1997 film by Deepak Shivdasani

Bhai (in English "Brother") is a 1997 Indian Hindi-language gangster drama action film directed by Deepak Shivdasani, and written by Kader Khan. It starred Sunil Shetty, Pooja Batra, Sonali Bendre and Ashish Vidyarthi in lead roles.

The film was released on Diwali alongside Shahrukh Khan's Dil To Pagal Hai, and Nana Patekar's Ghulam-E-Mustafa .
The movie is a remake of the Telugu movie Anna.

==Plot==
Tired of facing assaults by the corrupt policemen and lawbreakers in the hilly village areas, Kundan (Sunil Shetty) decides to move to Mumbai with his younger brother Kisna (Kunal Khemu), with the help of honest lawyer Satyaprakash (Om Puri) and his daughters Pooja (Pooja Batra) and Meenu (Sonali Bendre). Kundan soon gets a job as an auto driver, and begins to send Kisna to school. Soon they change their lifestyle and become city dwellers. Don David (Ashish Vidyarthi) and Malik (Rajendra Gupta) are arch rivals in the city, struggling to come to power, and corrupt minister Mantri tries to support both for his own profit.

Satyaprakash is murdered by David's men. Kundan's brother Kisna witnesses David murdering Satyaprakash, and he tells Kundan. When David finds out that Kisna will tell the police, he sends his men to murder Kisna, killing him. An angry and devastated Kundan seeks revenge. He sets out and murders the don's men one after the other.

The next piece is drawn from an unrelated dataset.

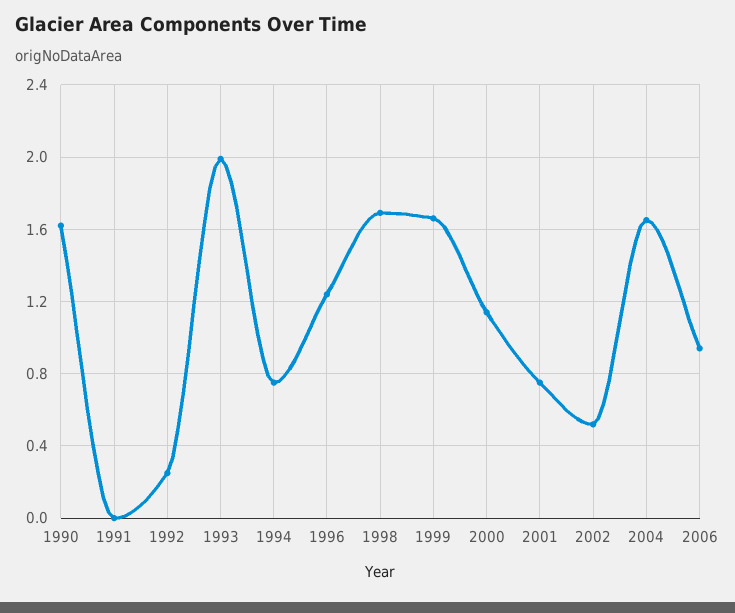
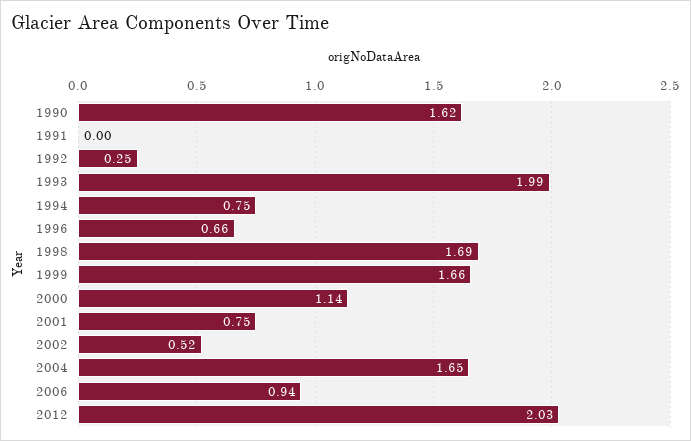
1996: 1.25 -> 0.66
2012: none -> 2.03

He is supported by honest cop Inspector Lalit Kapoor (Kader Khan) and the entire locality, including friends (Shakti Kapoor). He does not even acknowledge Malik when he comes to him to support him.

Soon Kundan becomes "Bhai", a don who is loved and respected by all. He marries Pooja and they have a son whom they name Kisna. But Pooja is not happy with Kundan's activities, as she feels it can harm both him and his family. Kundan is joined by Meenu in all his activities. Enemies never at bay for those who take the gun, Mantri gets Inspector Lalit transferred to another area. Malik and David now team up along with Mantri to eliminate Kundan. On one occasion, when Kisna is taken to hospital by Kundan's friends and Meenu, all of them are attacked and murdered, but not before Ganesh (Mohan Joshi) manages to save Kisna and bring him to Kundan.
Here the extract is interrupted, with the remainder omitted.